*Goal of the exercise*. Restate all of the entries exactly. Any picture in them should be skipped.

*Extracted entries*.
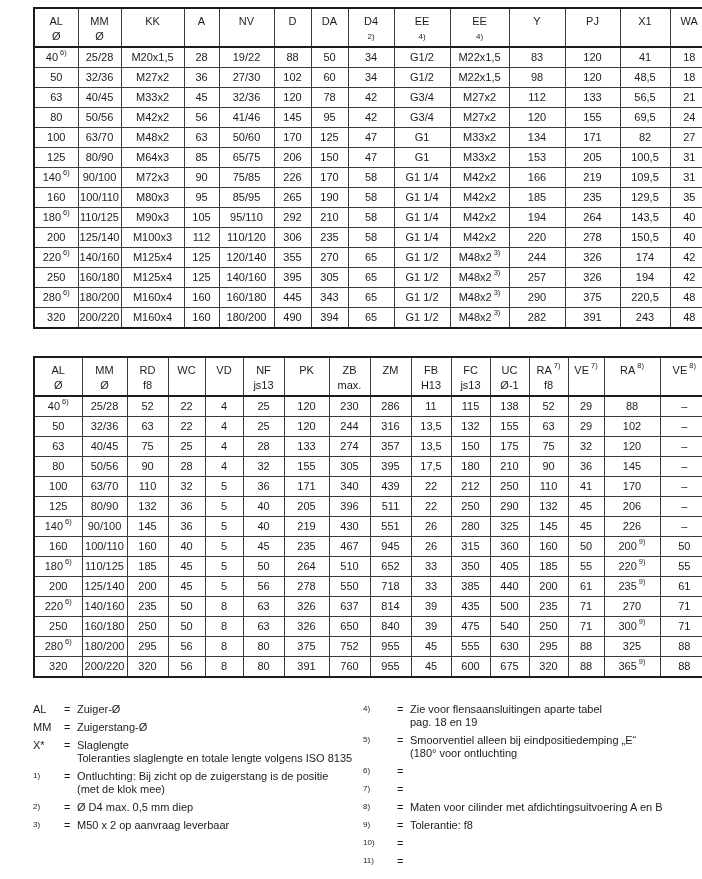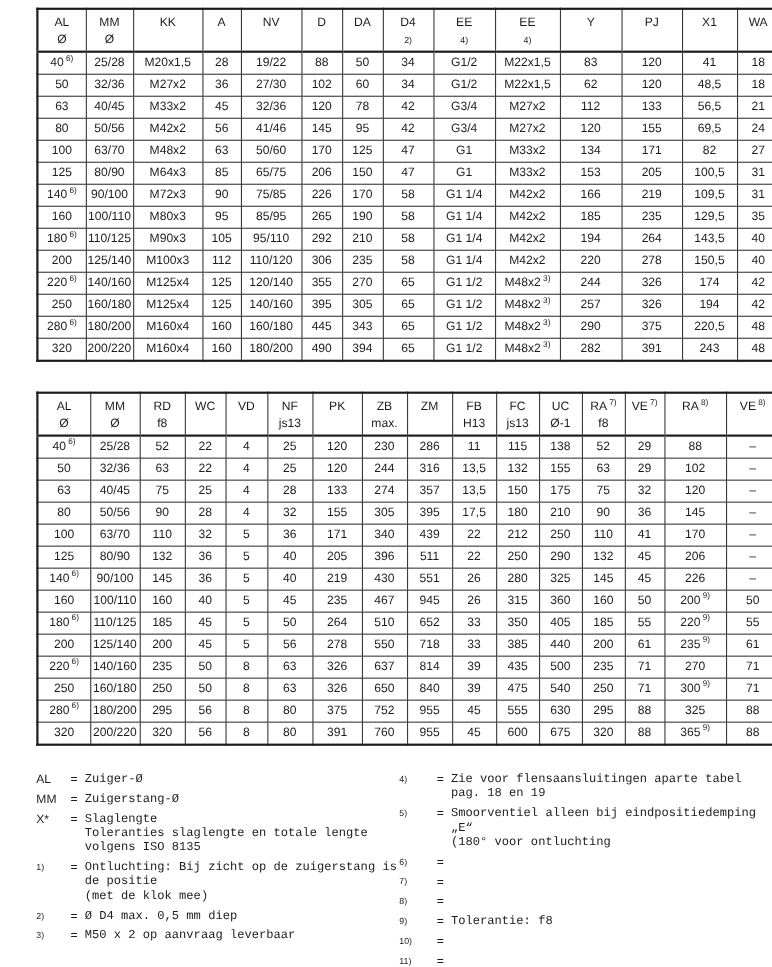--- a/index.html
+++ b/index.html
@@ -150,7 +150,7 @@
           <td>34</td>
           <td>G1/2</td>
           <td>M22x1,5</td>
-          <td>62</td>
+          <td>98</td>
           <td>120</td>
           <td>48,5</td>
           <td>18</td>

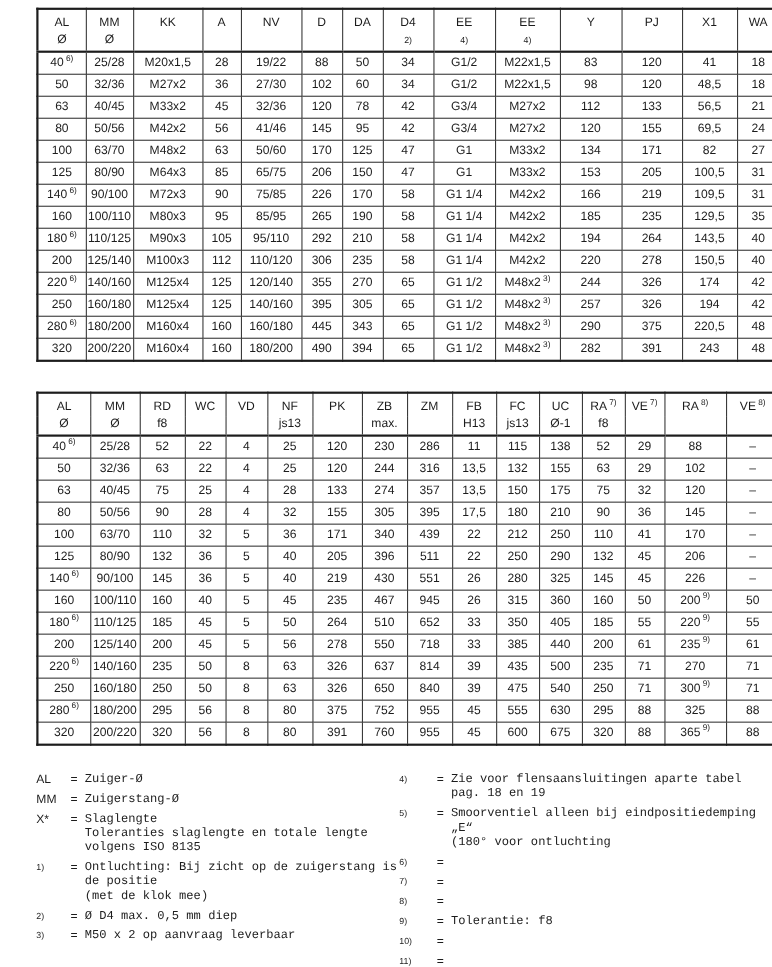--- a/index.html
+++ b/index.html
@@ -63,7 +63,7 @@
   .legend-item .term { flex: 0 0 31px; }
   .legend-item .term.sup-term { font-size: 8px; line-height: 11px; }
   .legend-item .eq { flex: 0 0 13px; }
-  .legend-item .lines { flex: 1; font-family: Liberation Mono, monospace; }
+  .legend-item .lines { flex: 1; }
   .legend-col.right .legend-item .term { flex-basis: 34px; }
 </style>
 </head>

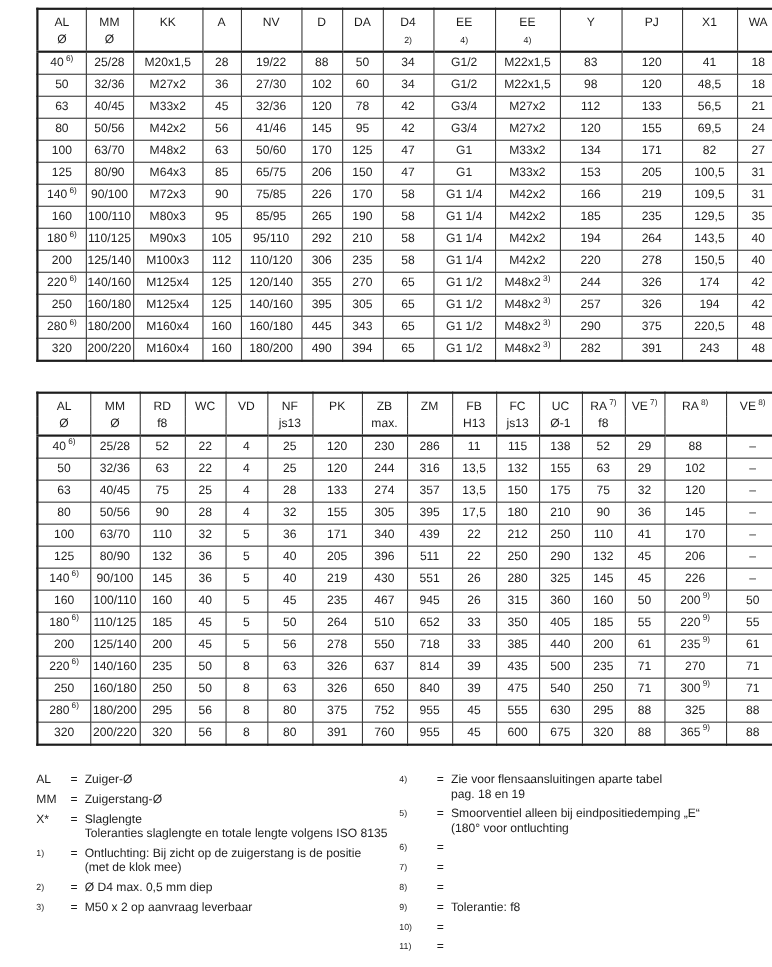--- a/index.html
+++ b/index.html
@@ -740,6 +740,9 @@
         <div class="legend-item">
           <span class="term sup-term">8)</span>
           <span class="eq">=</span>
+          <div class="lines">
+            <div>Maten voor cilinder met afdichtingsuitvoering A en B</div>
+          </div>
         </div>
         <div class="legend-item">
           <span class="term sup-term">9)</span>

*Solved exercise*.
--- a/index.html
+++ b/index.html
@@ -150,7 +150,7 @@
           <td>34</td>
           <td>G1/2</td>
           <td>M22x1,5</td>
-          <td>62</td>
+          <td>98</td>
           <td>120</td>
           <td>48,5</td>
           <td>18</td>

--- a/index.html
+++ b/index.html
@@ -63,7 +63,7 @@
   .legend-item .term { flex: 0 0 31px; }
   .legend-item .term.sup-term { font-size: 8px; line-height: 11px; }
   .legend-item .eq { flex: 0 0 13px; }
-  .legend-item .lines { flex: 1; font-family: Liberation Mono, monospace; }
+  .legend-item .lines { flex: 1; }
   .legend-col.right .legend-item .term { flex-basis: 34px; }
 </style>
 </head>

--- a/index.html
+++ b/index.html
@@ -740,6 +740,9 @@
         <div class="legend-item">
           <span class="term sup-term">8)</span>
           <span class="eq">=</span>
+          <div class="lines">
+            <div>Maten voor cilinder met afdichtingsuitvoering A en B</div>
+          </div>
         </div>
         <div class="legend-item">
           <span class="term sup-term">9)</span>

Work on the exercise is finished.